Si le parrainage de proximité n’est pas un dispositif récent, son déploiement reste embryonnaire. En cause : une grande méconnaissance de la part du grand public comme des travailleurs sociaux. La charte nationale du parrainage le définit comme « la construction d’une relation affective privilégiée instituée entre un enfant et un adulte ou une famille », qui prend la forme de « temps partagés entre l’enfant et le parrain », reposant sur « des valeurs d’échange, de réciprocité, d’enrichissement mutuel et sur la confiance ». Cet engagement bénévole s’inscrit également dans la durée, en vue d’offrir une figure d’adulte stable à un enfant, le tout dans le respect de l’autorité parentale et de la vie privée de chacun. Mis en place par un tiers (association ou institution), il s’adresse à des enfants aux situations familiales et sociales diverses. Ces derniers peuvent très bien vivre avec leurs deux parents, en famille monoparentale, recomposée, ou encore en famille d’accueil ou dans un foyer de type maison d’enfants à caractère social (MECS). Convaincue de son intérêt et soucieuse de favoriser son développement, l’Union nationale des associations familiales (UNAF) a sollicité le département études, recherches et observations (DERO) de l’Apradis Picardie(1). Objectif : réaliser une recherche sur le développement et la promotion du parrainage de proximité au sein des unions départementales des associations familiales (UDAF).

Cette étude, menée entre 2015 et 2016, qui vient d’être rendue publique(2), dresse d’abord un historique du dispositif. Si les premières associations de parrainage sont nées après la Seconde Guerre mondiale pour prendre soin des orphelins, sa reconnaissance officielle remonte à la circulaire du 21 juin 1972. A cette époque, le parrainage s’adresse aux mineurs placés dans un établissement de l’aide sociale à l’enfance (ASE), afin qu’ils puissent sortir à certaines périodes (week-ends, vacances scolaires) et connaître le fonctionnement d’une famille. Une circulaire du 30 juin 1978 conforte ce dispositif en l’inscrivant « comme une action de suppléance familiale, complémentaire d’une action de suppléance familiale principale »(3). C’est le premier pas vers un élargissement du public concerné.

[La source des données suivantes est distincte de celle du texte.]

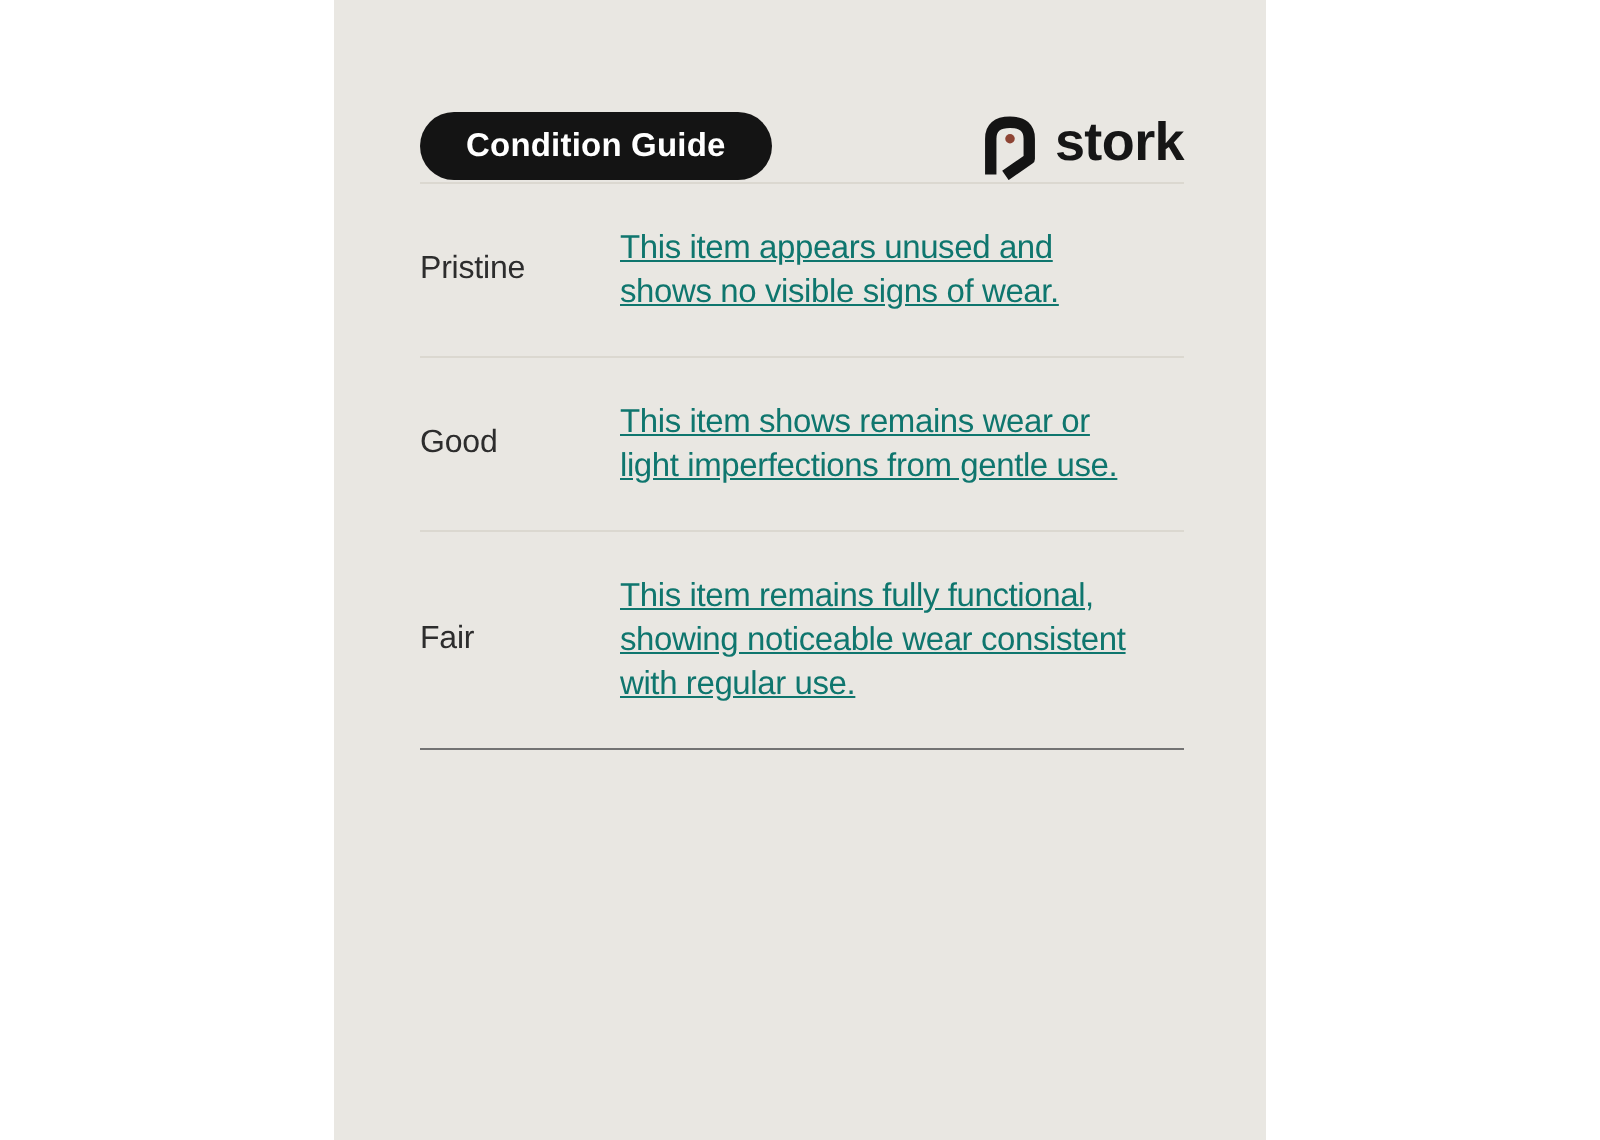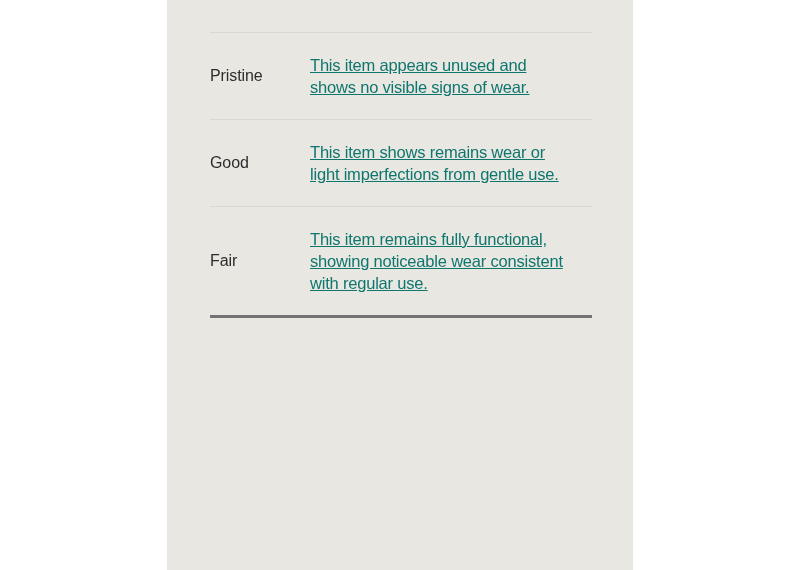--- a/index.html
+++ b/index.html
@@ -47,22 +47,21 @@
   .brand-icon { display: block; }
   .brand-name {
     font-size: 27px;
     font-weight: bold;
     color: #161616;
     letter-spacing: -0.3px;
     line-height: 1;
     padding-bottom: 3px;
   }
   .rows {
-    margin-top: 32px;
-    border-bottom: 3px solid #737373;
+    border-bottom: 1px solid #737373;
   }
   .row {
     display: flex;
     border-top: 1px solid #dbd8d0;
     padding: 21px 0;
     align-items: center;
   }
   .row-label {
     width: 100px;
     flex: 0 0 100px;
@@ -81,20 +80,33 @@
     letter-spacing: -0.2px;
     text-decoration: underline;
   }
 </style>
 </head>
 <body>
 
 <div class="stage">
   <div class="panel">
 
+    <div class="header">
+      <span class="badge">Condition Guide</span>
+
+      <div class="brand">
+        <span>
+          <svg class="brand-icon" width="30" height="33" viewBox="0 0 32 36" aria-hidden="true">
+            <path d="M5.5 33 L5.5 13.5 Q5.5 4.5 16 4.5 Q26.5 4.5 26.5 13.5 L26.5 24.5 L13.5 33.5" fill="none" stroke="#141414" stroke-width="6.2" stroke-linejoin="round" stroke-linecap="butt"></path>
+            <circle cx="16" cy="13.5" r="2.6" fill="#8e4434"></circle>
+          </svg>
+        </span>
+        <span class="brand-name">stork</span>
+      </div>
+    </div>
 
     <div class="rows">
       <div class="row">
         <div class="row-label">Pristine</div>
         <div class="row-desc">This item appears unused and shows no visible signs of wear.</div>
       </div>
 
 
       <div class="row">
         <div class="row-label">Good</div>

Il faut attendre 2003 pour que les ministères de la Justice et de la Famille créent un Comité national du parrainage, afin de « favoriser les actions de parrainage d’enfants et promouvoir cette forme de solidarité entre les familles ». Celui-ci prend fin en 2013, mais il aura permis l’élaboration de deux documents de référence : une charte du parrainage d’enfants publiée en août 2005, suivie d’un guide pratique, édité en 2008 (voir encadré, page 35). « Malgré tout, la pratique du parrainage de proximité reste encore largement méconnue », regrette Juliette Halifax, chargée d’études à l’Apradis Picardie et coauteure du rapport. Selon un sondage réalisé en 2014 par l’association France Parrainages, si neuf Français sur dix jugent ce dispositif « utile », seuls 6 % « en ont déjà entendu parler ».

Un développement inégal

L’étude met en évidence le développement inégal du parrainage de proximité. Réalisée à partir d’une trentaine d’entretiens et de l’analyse d’un corpus documentaire (rapports d’activité, plaquettes, conventions…), elle recense 24 UDAF engagées dans cette action, ce qui représente moins d’un quart du territoire(4). Dans les départements n’organisant pas un tel dispositif, « la quasi-totalité de nos interlocuteurs ne connaissait pas cette forme d’aide, alors que nous nous adressions à des institutions bien ancrées dans le champ de la famille », constate l’étude. Pour reprendre les mots de Catherine Sellenet, professeure en sciences de l’éducation – l’une des rares personnes à s’être penchées sur le parrainage de proximité –, « ce ne sont que quelques îlots de mobilisation dans un désert d’indifférence »(5).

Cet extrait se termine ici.